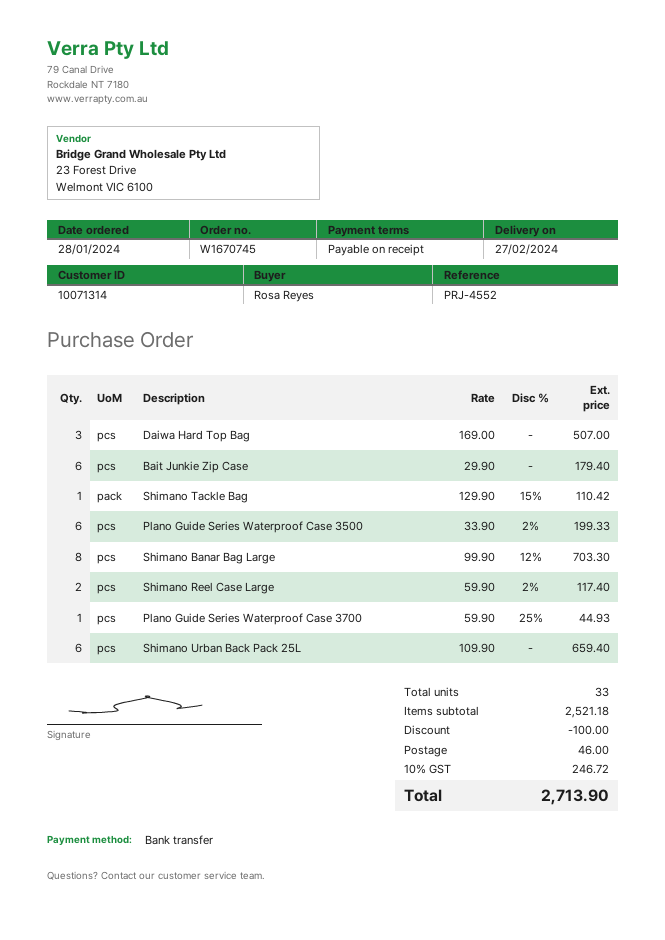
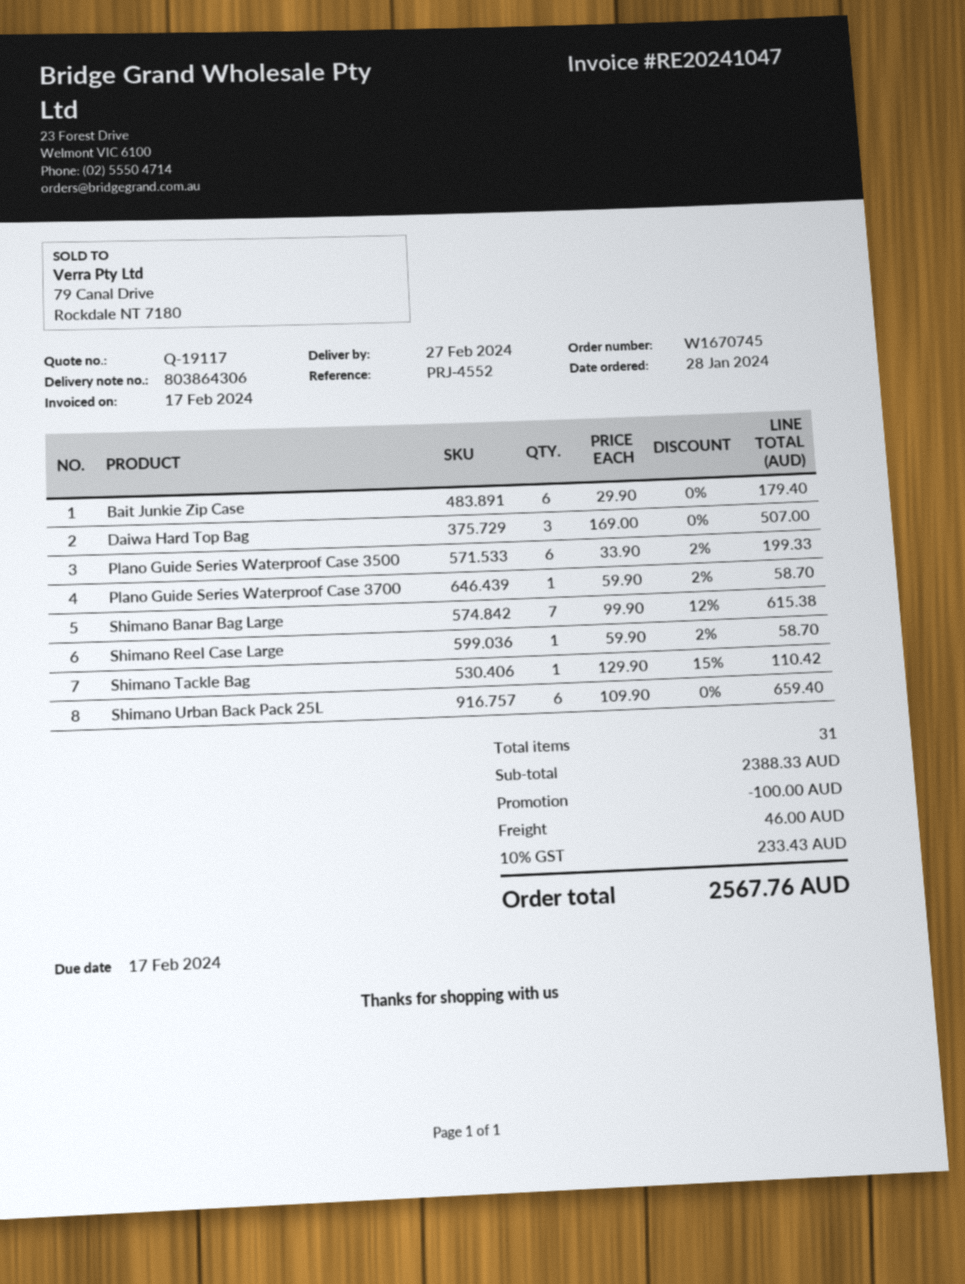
Shimano Banar Bag Large: 8 x 99.90 - 12% = 703.30 -> 7 x 99.90 - 12% = 615.38
Shimano Reel Case Large: 2 x 59.90 - 2% = 117.40 -> 1 x 59.90 - 2% = 58.70
Plano Guide Series Waterproof Case 3700: 1 x 59.90 - 25% = 44.93 -> 1 x 59.90 - 2% = 58.70
total quantity: 33 -> 31
subtotal: 2521.18 -> 2388.33
tax: 10% = 246.72 -> 10% = 233.43
total: 2713.90 -> 2567.76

§ TASK BRIEF
Reproduce the records above exactly, leaving out every picture they contain.

§ ANSWER TO THIS TASK
Shimano Banar Bag Large: 8 x 99.90 - 12% = 703.30 -> 7 x 99.90 - 12% = 615.38
Shimano Reel Case Large: 2 x 59.90 - 2% = 117.40 -> 1 x 59.90 - 2% = 58.70
Plano Guide Series Waterproof Case 3700: 1 x 59.90 - 25% = 44.93 -> 1 x 59.90 - 2% = 58.70
total quantity: 33 -> 31
subtotal: 2521.18 -> 2388.33
tax: 10% = 246.72 -> 10% = 233.43
total: 2713.90 -> 2567.76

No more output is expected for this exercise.